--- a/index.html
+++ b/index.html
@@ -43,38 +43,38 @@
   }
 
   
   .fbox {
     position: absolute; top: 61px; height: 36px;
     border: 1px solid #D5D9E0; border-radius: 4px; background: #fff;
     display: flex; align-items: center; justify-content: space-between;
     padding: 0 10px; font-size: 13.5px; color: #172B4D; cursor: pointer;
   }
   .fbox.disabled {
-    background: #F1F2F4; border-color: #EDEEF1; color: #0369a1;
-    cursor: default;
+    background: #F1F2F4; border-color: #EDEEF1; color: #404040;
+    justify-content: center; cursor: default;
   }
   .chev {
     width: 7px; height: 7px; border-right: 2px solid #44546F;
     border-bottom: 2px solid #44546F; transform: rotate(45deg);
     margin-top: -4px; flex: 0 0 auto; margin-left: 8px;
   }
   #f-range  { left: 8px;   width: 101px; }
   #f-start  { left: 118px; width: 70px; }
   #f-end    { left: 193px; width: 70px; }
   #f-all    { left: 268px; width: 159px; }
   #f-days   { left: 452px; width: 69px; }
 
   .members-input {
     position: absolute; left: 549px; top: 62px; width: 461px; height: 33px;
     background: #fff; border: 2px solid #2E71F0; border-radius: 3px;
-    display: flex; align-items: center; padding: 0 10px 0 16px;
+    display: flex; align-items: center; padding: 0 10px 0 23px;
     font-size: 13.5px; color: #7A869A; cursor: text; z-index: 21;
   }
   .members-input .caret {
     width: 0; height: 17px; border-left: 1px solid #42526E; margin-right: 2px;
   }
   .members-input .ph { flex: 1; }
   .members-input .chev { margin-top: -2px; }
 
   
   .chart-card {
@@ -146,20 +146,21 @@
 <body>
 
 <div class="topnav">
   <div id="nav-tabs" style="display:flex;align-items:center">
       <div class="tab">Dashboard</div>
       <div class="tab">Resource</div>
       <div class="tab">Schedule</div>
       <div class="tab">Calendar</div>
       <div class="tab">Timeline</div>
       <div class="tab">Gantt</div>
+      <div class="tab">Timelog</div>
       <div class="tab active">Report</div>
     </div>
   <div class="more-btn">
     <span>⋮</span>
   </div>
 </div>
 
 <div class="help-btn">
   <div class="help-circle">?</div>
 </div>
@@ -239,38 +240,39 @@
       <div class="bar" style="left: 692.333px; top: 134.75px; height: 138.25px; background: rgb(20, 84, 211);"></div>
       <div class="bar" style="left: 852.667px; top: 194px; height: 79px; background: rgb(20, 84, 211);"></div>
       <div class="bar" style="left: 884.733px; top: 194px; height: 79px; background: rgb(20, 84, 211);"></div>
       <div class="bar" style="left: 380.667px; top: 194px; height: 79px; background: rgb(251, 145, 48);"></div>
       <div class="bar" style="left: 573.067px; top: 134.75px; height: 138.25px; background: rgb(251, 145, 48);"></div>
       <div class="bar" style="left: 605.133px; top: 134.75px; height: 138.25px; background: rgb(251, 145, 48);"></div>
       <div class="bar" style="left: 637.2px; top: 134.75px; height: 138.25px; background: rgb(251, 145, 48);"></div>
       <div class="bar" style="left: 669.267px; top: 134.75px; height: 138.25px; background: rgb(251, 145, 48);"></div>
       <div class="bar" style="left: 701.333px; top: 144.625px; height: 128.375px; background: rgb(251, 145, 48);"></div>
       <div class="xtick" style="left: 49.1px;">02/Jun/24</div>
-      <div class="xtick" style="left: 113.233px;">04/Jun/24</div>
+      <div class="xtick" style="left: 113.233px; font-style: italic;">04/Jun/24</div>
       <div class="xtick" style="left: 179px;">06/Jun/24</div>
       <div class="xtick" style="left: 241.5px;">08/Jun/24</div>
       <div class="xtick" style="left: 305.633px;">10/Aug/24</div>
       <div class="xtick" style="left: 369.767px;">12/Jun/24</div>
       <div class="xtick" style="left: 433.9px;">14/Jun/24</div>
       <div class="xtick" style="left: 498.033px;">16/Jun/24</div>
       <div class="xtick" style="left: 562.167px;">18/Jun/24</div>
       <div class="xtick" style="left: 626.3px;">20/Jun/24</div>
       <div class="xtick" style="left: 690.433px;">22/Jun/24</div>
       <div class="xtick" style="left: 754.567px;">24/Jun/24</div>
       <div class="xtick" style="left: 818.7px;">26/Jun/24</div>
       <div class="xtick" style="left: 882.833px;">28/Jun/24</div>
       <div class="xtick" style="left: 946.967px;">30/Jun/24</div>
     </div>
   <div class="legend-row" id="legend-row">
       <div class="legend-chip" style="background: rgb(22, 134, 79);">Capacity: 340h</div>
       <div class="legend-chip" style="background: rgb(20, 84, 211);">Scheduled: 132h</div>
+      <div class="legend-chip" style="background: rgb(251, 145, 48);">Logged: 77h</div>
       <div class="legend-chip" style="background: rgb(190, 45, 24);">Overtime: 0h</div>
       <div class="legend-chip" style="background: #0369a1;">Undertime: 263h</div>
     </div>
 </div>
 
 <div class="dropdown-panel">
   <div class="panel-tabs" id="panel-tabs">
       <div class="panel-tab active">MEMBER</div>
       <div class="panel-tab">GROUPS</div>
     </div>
--
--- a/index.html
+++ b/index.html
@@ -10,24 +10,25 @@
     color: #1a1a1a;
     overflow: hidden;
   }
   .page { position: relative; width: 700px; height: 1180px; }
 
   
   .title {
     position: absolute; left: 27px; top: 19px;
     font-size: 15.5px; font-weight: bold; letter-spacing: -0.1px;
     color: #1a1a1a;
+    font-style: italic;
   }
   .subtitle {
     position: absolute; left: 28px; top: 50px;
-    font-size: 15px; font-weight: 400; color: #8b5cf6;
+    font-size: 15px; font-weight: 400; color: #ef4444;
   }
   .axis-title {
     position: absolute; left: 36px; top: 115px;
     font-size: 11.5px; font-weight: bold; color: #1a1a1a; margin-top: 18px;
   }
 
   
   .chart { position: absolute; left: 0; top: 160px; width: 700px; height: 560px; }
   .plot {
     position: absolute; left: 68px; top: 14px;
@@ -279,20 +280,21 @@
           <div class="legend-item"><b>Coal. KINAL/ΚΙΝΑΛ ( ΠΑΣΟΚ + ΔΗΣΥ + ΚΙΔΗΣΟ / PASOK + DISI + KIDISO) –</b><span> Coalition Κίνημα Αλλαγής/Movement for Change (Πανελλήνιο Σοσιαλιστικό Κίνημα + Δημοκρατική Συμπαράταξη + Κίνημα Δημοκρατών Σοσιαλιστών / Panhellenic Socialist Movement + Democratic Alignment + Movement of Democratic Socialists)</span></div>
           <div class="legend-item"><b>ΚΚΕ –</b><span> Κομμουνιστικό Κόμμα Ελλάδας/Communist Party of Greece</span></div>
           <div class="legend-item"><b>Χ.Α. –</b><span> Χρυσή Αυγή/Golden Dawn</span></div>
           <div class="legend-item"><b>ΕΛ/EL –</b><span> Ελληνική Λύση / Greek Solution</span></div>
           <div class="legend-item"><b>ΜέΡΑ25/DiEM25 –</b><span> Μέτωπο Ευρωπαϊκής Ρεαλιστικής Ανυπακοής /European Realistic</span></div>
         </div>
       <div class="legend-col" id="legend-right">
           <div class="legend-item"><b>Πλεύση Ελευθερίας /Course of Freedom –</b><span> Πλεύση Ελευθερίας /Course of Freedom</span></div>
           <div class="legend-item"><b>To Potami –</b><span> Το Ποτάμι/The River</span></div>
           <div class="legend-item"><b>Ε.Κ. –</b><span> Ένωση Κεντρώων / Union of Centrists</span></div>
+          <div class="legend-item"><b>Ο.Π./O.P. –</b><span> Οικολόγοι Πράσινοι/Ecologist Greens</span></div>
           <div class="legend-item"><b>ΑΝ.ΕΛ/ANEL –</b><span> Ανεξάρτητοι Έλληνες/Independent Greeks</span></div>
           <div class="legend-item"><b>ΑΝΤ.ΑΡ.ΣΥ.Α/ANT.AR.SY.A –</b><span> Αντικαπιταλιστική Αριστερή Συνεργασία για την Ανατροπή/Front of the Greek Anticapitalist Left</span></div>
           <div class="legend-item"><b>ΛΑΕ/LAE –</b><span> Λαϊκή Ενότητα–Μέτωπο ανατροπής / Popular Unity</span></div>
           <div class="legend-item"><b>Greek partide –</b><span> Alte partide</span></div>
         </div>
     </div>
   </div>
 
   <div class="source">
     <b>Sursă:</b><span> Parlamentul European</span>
--
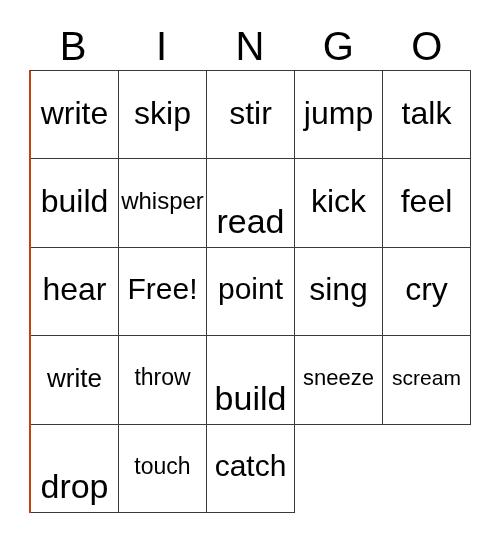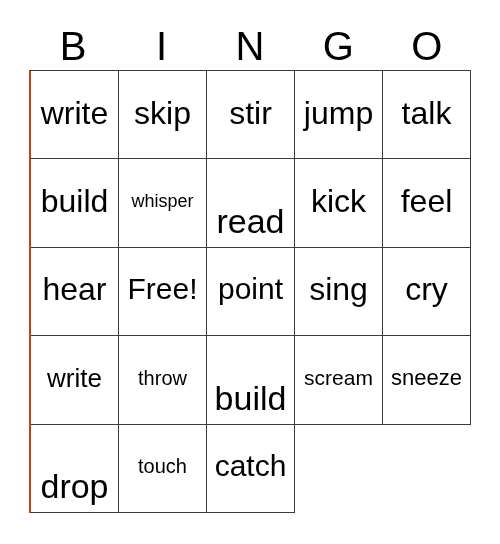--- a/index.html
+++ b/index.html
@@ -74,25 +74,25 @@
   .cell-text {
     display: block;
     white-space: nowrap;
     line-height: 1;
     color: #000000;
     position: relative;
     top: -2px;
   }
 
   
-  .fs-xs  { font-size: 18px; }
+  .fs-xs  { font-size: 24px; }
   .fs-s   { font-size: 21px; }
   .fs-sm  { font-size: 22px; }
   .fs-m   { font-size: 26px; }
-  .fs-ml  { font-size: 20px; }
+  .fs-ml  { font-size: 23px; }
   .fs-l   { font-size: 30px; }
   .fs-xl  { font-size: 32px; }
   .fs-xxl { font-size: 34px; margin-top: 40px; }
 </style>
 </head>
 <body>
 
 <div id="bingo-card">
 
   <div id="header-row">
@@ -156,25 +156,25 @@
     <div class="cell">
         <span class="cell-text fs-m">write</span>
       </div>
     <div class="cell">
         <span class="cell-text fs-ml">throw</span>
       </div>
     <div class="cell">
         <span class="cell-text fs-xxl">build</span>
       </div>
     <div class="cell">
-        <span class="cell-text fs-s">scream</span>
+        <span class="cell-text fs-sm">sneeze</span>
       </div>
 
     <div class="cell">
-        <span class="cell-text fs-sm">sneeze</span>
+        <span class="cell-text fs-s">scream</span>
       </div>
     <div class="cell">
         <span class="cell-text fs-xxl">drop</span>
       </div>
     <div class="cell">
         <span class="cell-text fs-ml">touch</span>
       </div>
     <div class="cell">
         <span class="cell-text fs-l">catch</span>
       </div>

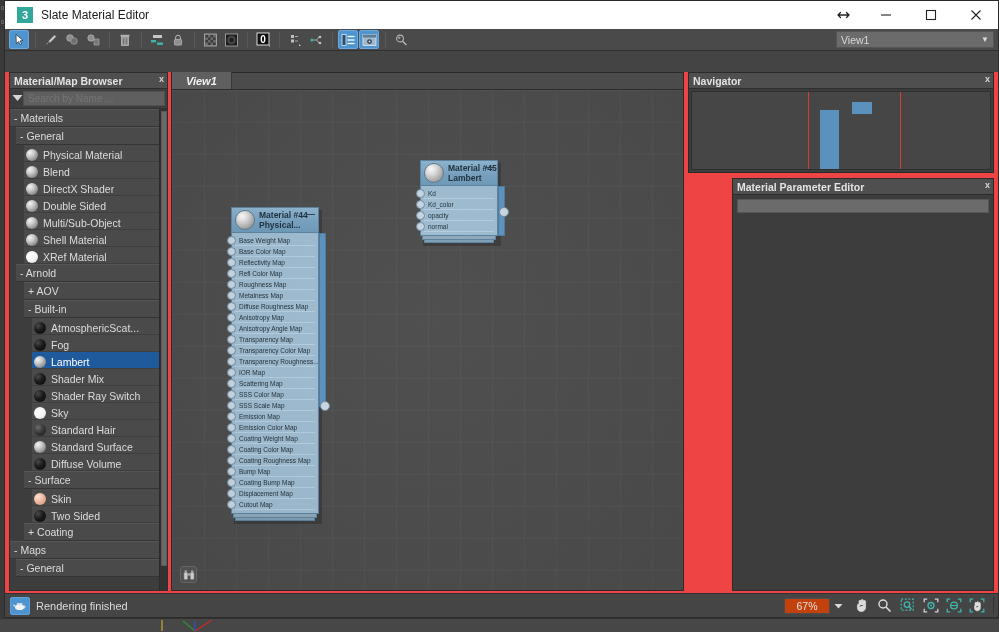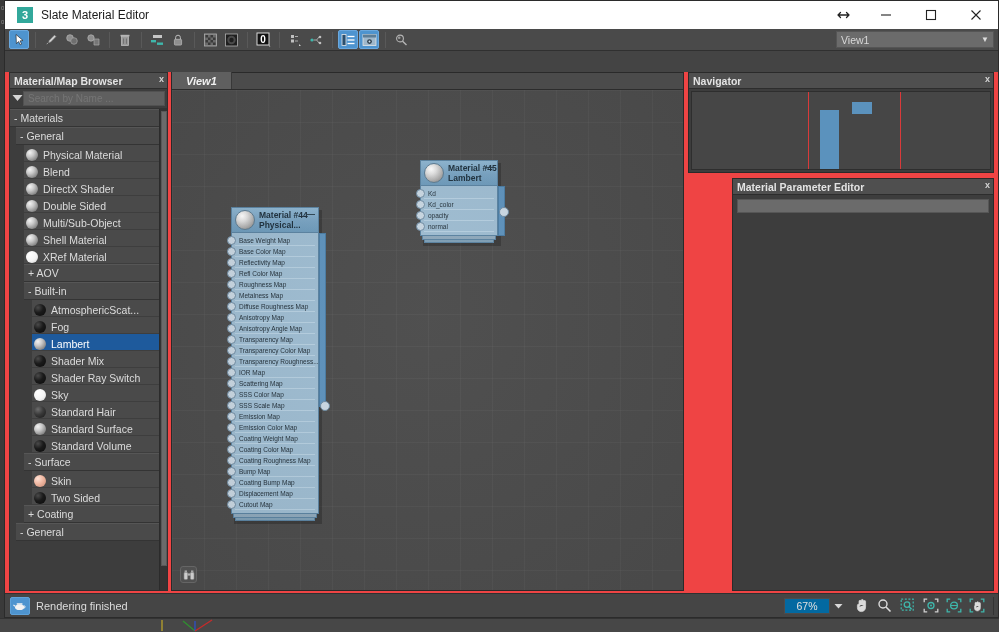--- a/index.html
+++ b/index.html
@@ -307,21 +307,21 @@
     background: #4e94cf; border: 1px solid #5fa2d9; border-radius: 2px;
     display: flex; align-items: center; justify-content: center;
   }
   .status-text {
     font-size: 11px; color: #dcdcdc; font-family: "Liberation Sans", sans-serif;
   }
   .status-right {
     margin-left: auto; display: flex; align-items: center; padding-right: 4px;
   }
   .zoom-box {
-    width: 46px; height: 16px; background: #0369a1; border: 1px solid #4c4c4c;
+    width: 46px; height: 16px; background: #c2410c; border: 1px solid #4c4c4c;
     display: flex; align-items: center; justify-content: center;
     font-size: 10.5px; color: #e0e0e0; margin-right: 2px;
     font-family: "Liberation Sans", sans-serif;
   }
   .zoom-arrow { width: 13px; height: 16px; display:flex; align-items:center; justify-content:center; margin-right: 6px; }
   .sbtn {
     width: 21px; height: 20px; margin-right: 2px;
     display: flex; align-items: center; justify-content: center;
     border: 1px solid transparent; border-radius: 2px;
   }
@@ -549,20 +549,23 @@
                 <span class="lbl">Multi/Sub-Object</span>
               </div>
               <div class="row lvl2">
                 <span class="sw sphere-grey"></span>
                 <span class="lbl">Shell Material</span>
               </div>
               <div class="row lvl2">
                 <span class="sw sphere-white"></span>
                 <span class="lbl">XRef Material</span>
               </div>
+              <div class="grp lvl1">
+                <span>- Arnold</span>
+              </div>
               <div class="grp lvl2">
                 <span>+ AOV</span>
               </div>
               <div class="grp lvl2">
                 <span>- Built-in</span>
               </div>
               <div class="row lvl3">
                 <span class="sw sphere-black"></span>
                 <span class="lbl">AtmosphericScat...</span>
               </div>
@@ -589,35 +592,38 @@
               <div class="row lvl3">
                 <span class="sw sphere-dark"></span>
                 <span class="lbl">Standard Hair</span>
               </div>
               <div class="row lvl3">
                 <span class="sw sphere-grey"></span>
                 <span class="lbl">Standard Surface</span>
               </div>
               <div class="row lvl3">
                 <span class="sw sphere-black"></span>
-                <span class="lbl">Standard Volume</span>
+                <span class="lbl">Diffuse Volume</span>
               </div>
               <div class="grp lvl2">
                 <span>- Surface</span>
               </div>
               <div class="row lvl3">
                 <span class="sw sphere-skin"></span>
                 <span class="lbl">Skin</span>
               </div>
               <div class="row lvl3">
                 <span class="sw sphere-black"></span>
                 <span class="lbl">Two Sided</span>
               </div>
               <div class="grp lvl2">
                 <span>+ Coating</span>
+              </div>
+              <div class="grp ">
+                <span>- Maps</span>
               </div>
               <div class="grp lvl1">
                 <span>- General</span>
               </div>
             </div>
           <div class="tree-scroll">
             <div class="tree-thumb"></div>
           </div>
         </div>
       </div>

WORK TO COMPLETE:
Your answer must be the lines above from the one containing "absolute; left: 0;" to the one containing "ανατροπής / Popular Unity</span></div>", both included, restated word for word.

WRITTEN SOLUTION:
   .chart { position: absolute; left: 0; top: 160px; width: 700px; height: 560px; }
   .plot {
     position: absolute; left: 68px; top: 14px;
@@ -279,20 +280,21 @@
           <div class="legend-item"><b>Coal. KINAL/ΚΙΝΑΛ ( ΠΑΣΟΚ + ΔΗΣΥ + ΚΙΔΗΣΟ / PASOK + DISI + KIDISO) –</b><span> Coalition Κίνημα Αλλαγής/Movement for Change (Πανελλήνιο Σοσιαλιστικό Κίνημα + Δημοκρατική Συμπαράταξη + Κίνημα Δημοκρατών Σοσιαλιστών / Panhellenic Socialist Movement + Democratic Alignment + Movement of Democratic Socialists)</span></div>
           <div class="legend-item"><b>ΚΚΕ –</b><span> Κομμουνιστικό Κόμμα Ελλάδας/Communist Party of Greece</span></div>
           <div class="legend-item"><b>Χ.Α. –</b><span> Χρυσή Αυγή/Golden Dawn</span></div>
           <div class="legend-item"><b>ΕΛ/EL –</b><span> Ελληνική Λύση / Greek Solution</span></div>
           <div class="legend-item"><b>ΜέΡΑ25/DiEM25 –</b><span> Μέτωπο Ευρωπαϊκής Ρεαλιστικής Ανυπακοής /European Realistic</span></div>
         </div>
       <div class="legend-col" id="legend-right">
           <div class="legend-item"><b>Πλεύση Ελευθερίας /Course of Freedom –</b><span> Πλεύση Ελευθερίας /Course of Freedom</span></div>
           <div class="legend-item"><b>To Potami –</b><span> Το Ποτάμι/The River</span></div>
           <div class="legend-item"><b>Ε.Κ. –</b><span> Ένωση Κεντρώων / Union of Centrists</span></div>
+          <div class="legend-item"><b>Ο.Π./O.P. –</b><span> Οικολόγοι Πράσινοι/Ecologist Greens</span></div>
           <div class="legend-item"><b>ΑΝ.ΕΛ/ANEL –</b><span> Ανεξάρτητοι Έλληνες/Independent Greeks</span></div>
           <div class="legend-item"><b>ΑΝΤ.ΑΡ.ΣΥ.Α/ANT.AR.SY.A –</b><span> Αντικαπιταλιστική Αριστερή Συνεργασία για την Ανατροπή/Front of the Greek Anticapitalist Left</span></div>
           <div class="legend-item"><b>ΛΑΕ/LAE –</b><span> Λαϊκή Ενότητα–Μέτωπο ανατροπής / Popular Unity</span></div>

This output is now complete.